2. I hereby confirm that no warranty or guarantee, or other assurance, has been made to me covering the results of the floatation therapy session(s), and I hereby relieve releases and hold them harmless from all liabilities for injury or damage that may occur to me. I fully understand the administration of the process, including possible adverse reactions, side effects, or other possible complications. It is understood that this consent is being given in advance of any administration of the process, and is being given by me voluntarily to use the services and equipment(s) of the Spa.

3. I am fully aware of the risks and hazards connected with the use of the floatation therapy services and equipment(s), including the risk of physical injury or disability as the result of such injury, and I am voluntarily participating in said services and equipment(s) usage, and entering the above named premises to engage in such usage. I voluntarily assume full responsibility for any risks of loss, property damage or personal injury that may be sustained, or any loss or damage to property as a result of being engaged in such an activity. I further hereby agree to indemnify and hold harmless the releases from any loss, liability, damage or costs that I may incur due to the use of the Spa’s floatation therapy services and/or equipment(s) by me.

4. It is my express intent that this Release and Hold Harmless Agreement shall bind me, my spouse and the members of my family and spouse, if I am not alive, and my heirs, assignees and personal representative, and shall be deemed as a release, waiver, and discharge of the above named releases.
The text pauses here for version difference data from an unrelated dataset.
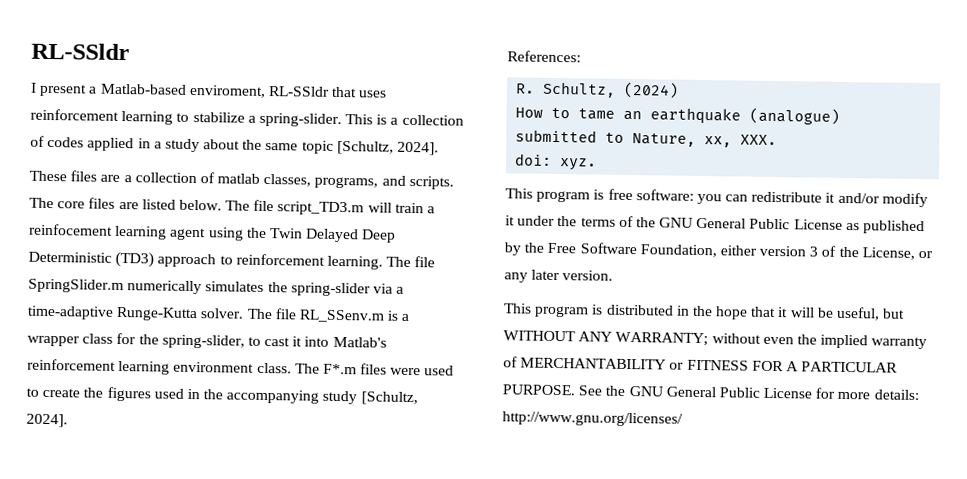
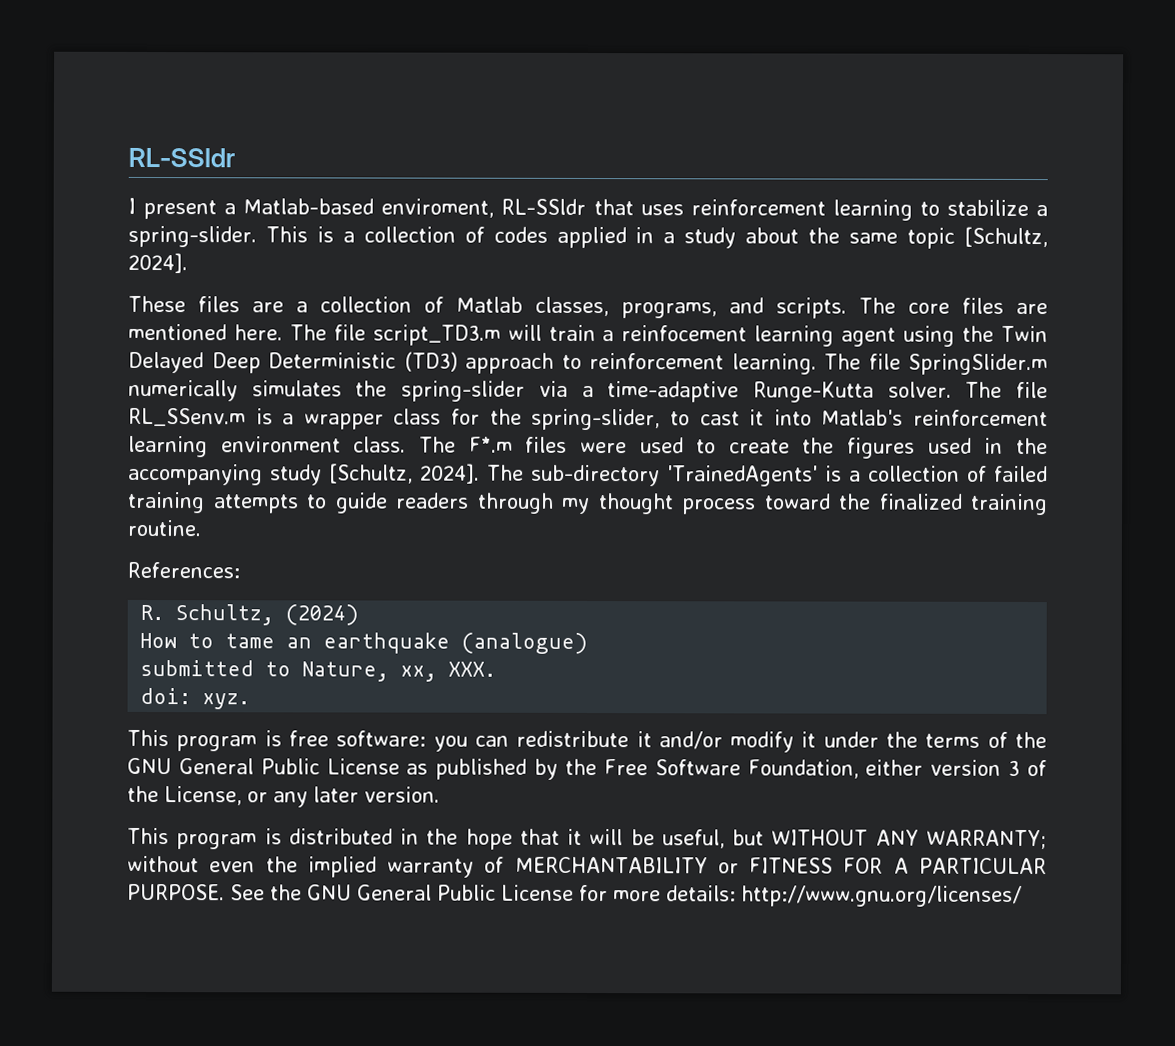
- These files are a collection of matlab classes, programs, and scripts.
+ These files are a collection of Matlab classes, programs, and scripts.
- The core files are listed below.
+ The core files are mentioned here.
+ The sub-directory 'TrainedAgents' is a collection of failed training attempts to guide readers through my thought process toward the finalized training routine.

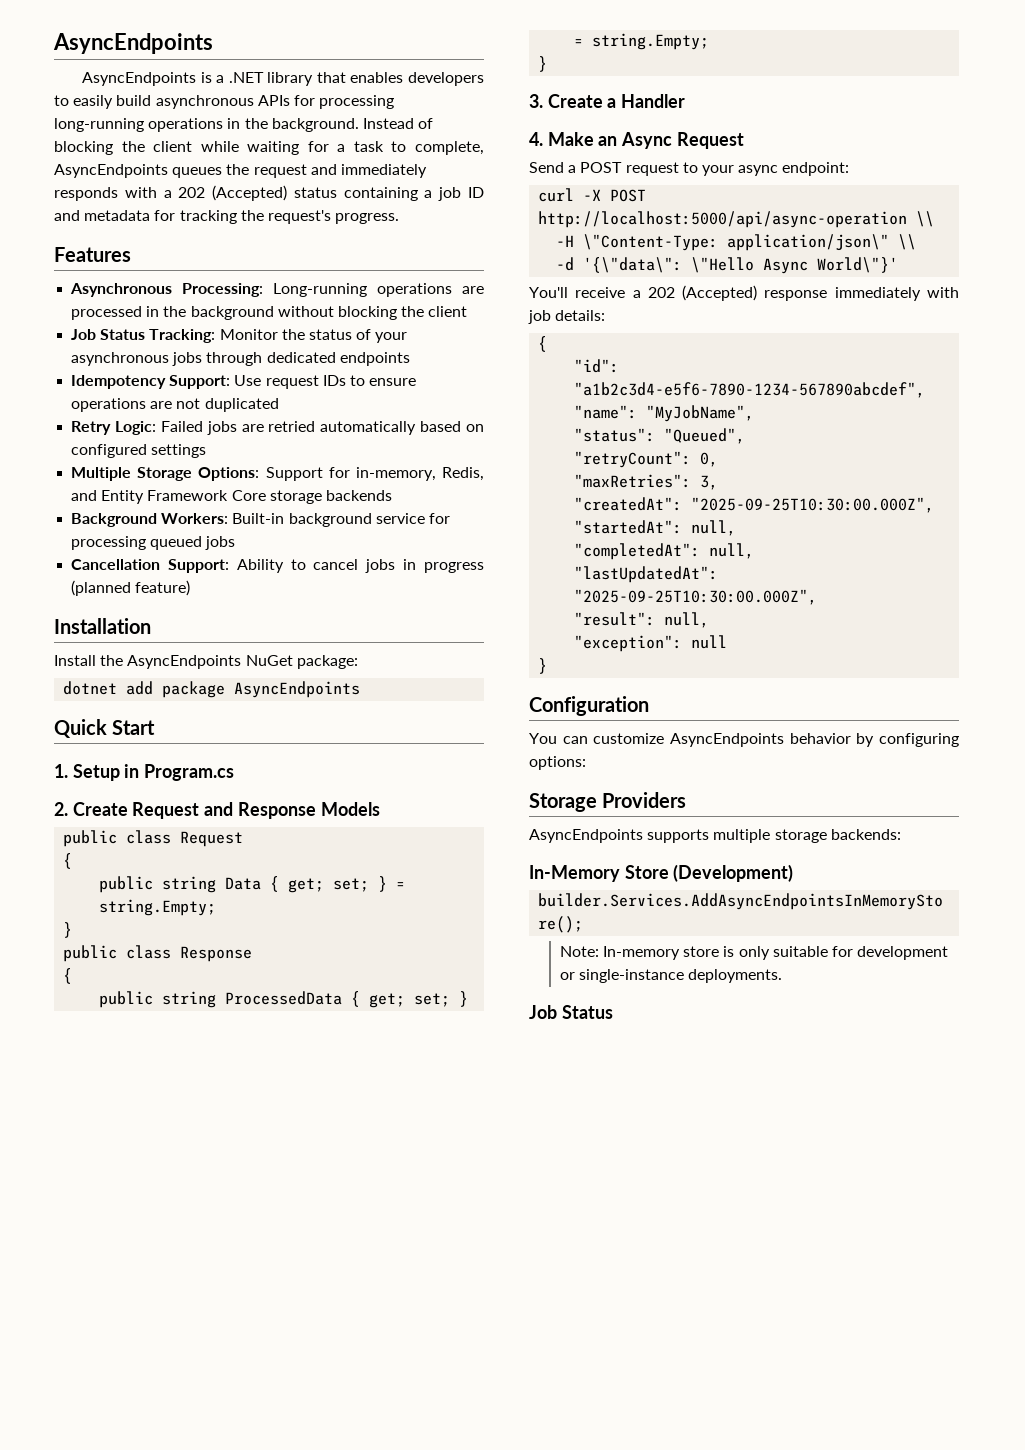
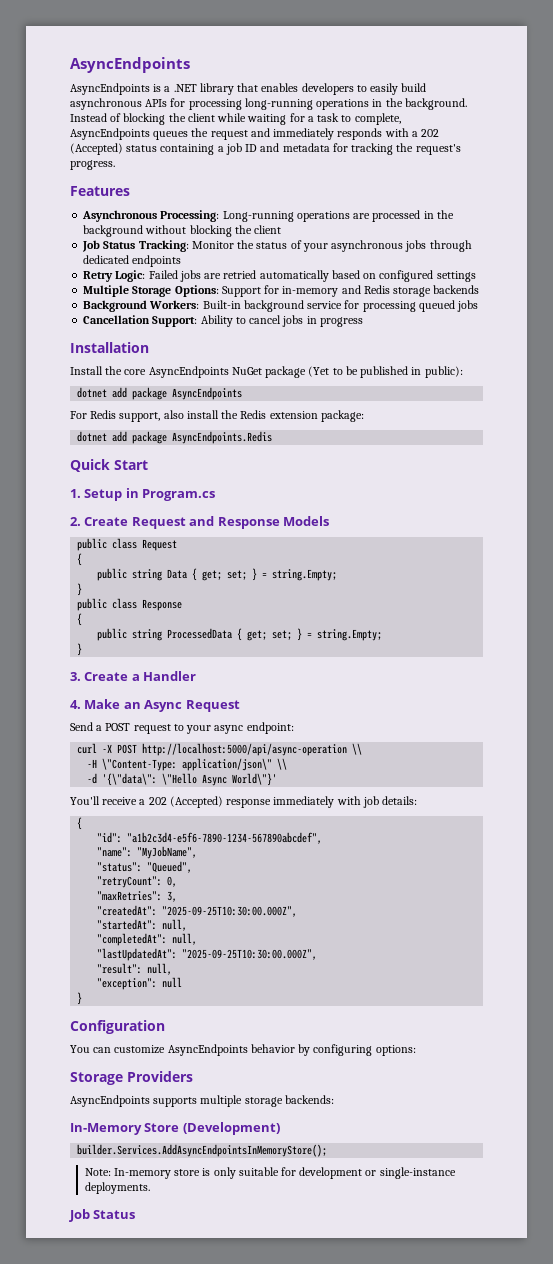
- Idempotency Support: Use request IDs to ensure operations are not duplicated
- Multiple Storage Options: Support for in-memory, Redis, and Entity Framework Core storage backends
+ Multiple Storage Options: Support for in-memory and Redis storage backends
- Cancellation Support: Ability to cancel jobs in progress (planned feature)
+ Cancellation Support: Ability to cancel jobs in progress
- Install the AsyncEndpoints NuGet package:
+ Install the core AsyncEndpoints NuGet package (Yet to be published in public):
+ dotnet add package AsyncEndpoints
+ For Redis support, also install the Redis extension package:
- dotnet add package AsyncEndpoints
+ dotnet add package AsyncEndpoints.Redis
I hereby further agree that this Waiver of Liability and Hold Harmless Agreement shall be construed in accordance with the laws of the State of New York and venue shall be exclusively in New York, New York.

5. I understand that the releases will not be responsible for any medical or incidental costs associated with any injury I may sustain due to the use of the floatation therapy and/or any of the facilities at the Spa premises.
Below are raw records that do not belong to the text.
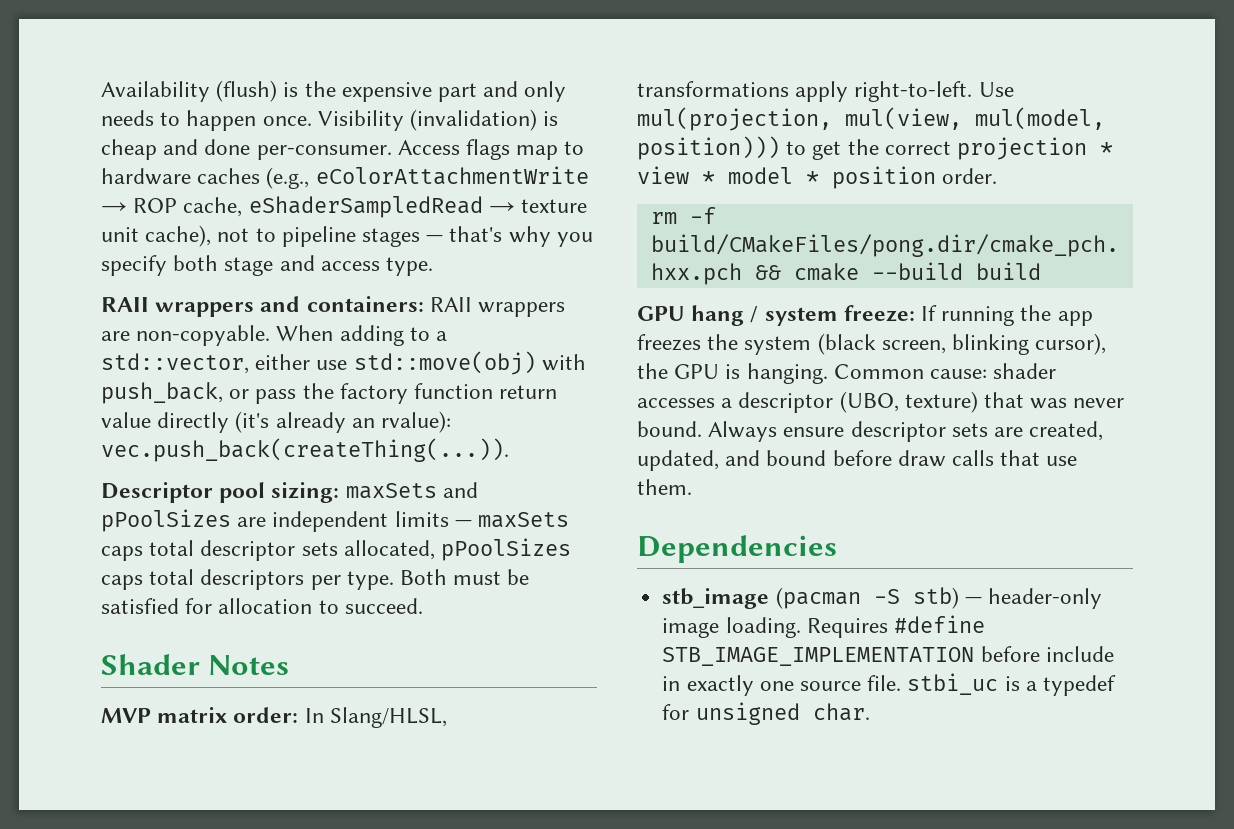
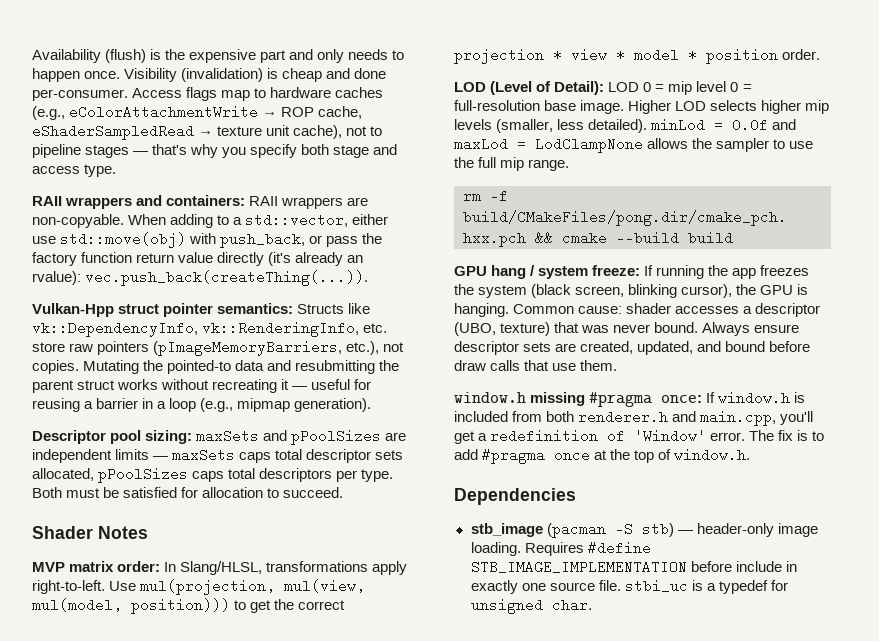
+ Vulkan-Hpp struct pointer semantics: Structs like vk::DependencyInfo, vk::RenderingInfo, etc. store raw pointers (pImageMemoryBarriers, etc.), not copies. Mutating the pointed-to data and resubmitting the parent struct works without recreating it — useful for reusing a barrier in a loop (e.g., mipmap generation).
+ LOD (Level of Detail): LOD 0 = mip level 0 = full-resolution base image. Higher LOD selects higher mip levels (smaller, less detailed). minLod = 0.0f and maxLod = LodClampNone allows the sampler to use the full mip range.
+ window.h missing #pragma once: If window.h is included from both renderer.h and main.cpp, you'll get a redefinition of 'Window' error. The fix is to add #pragma once at the top of window.h.

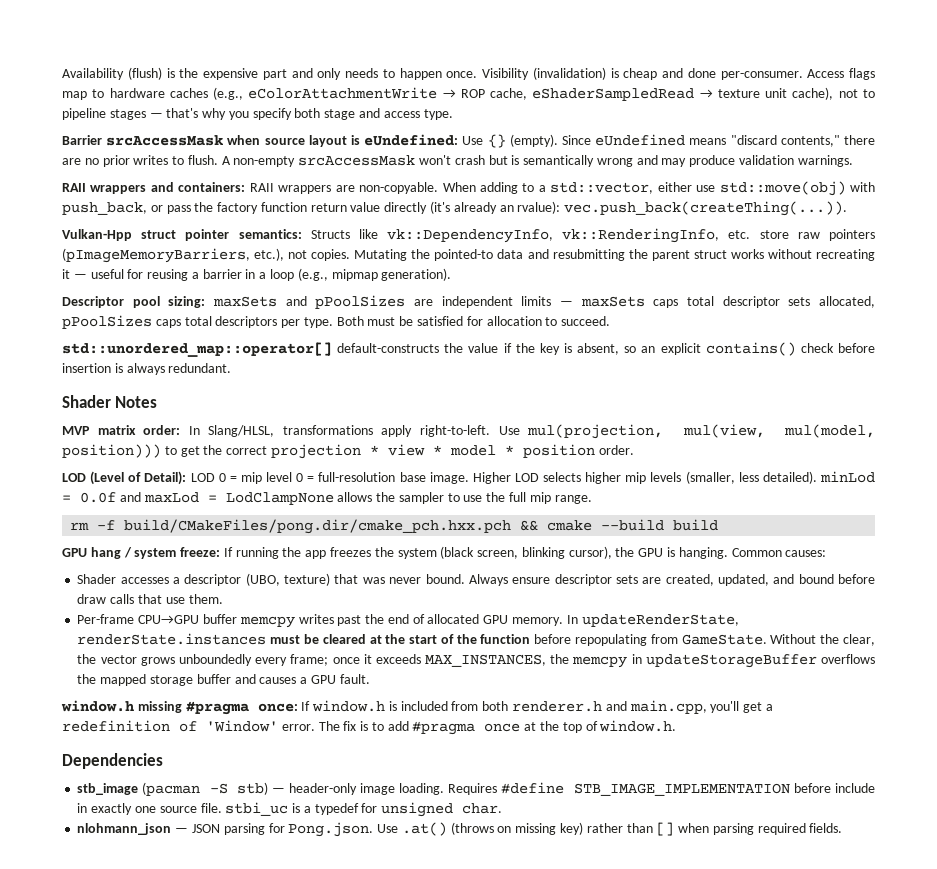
+ Barrier srcAccessMask when source layout is eUndefined: Use {} (empty). Since eUndefined means "discard contents," there are no prior writes to flush. A non-empty srcAccessMask won't crash but is semantically wrong and may produce validation warnings.
+ std::unordered_map::operator[] default-constructs the value if the key is absent, so an explicit contains() check before insertion is always redundant.
- Common cause: shader accesses a descriptor (UBO, texture) that was never bound.
+ Common causes:
+ Shader accesses a descriptor (UBO, texture) that was never bound.
+ Per-frame CPU→GPU buffer memcpy writes past the end of allocated GPU memory. In updateRenderState, renderState.instances must be cleared at the start of the function before repopulating from GameState. Without the clear, the vector grows unboundedly every frame; once it exceeds MAX_INSTANCES, the memcpy in updateStorageBuffer overflows the mapped storage buffer and causes a GPU fault.
+ nlohmann_json — JSON parsing for Pong.json. Use .at() (throws on missing key) rather than [] when parsing required fields.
6. I understand that the floatation therapy services and equipment(s) are designed for fitness and appearance enhancing use only by persons in good general health. I have been advised by reading this form that if I suffer from any medical condition or illness whatsoever, I am not to use the floatation therapy services and/or any equipment related to such services, without my doctor’s written permission.

7. I understand that I take full responsibility for any willful or accidental damage I or my guests or my invitees may commit or cause, while at the Spa premises, and I will pay immediate restitution to the owners for any and all damages.

8. The floatation therapy is not guaranteed to diagnose or cure specific diseases.
 
9. I confirm that I have received no medical advice from Releases. I also understand, acknowledge and accept that I may receive no beneficial results from my use of the floatation therapy sessions at the Spa.
Furthermore, I agree that I will comply with all instructions on the use of the floatation therapy services and equipment(s) and that I am using these services and equipment(s) at my own risk. I agree to use all sessions within the terms of the contract dates and understand that refunds are not given on unused portions of purchased packages.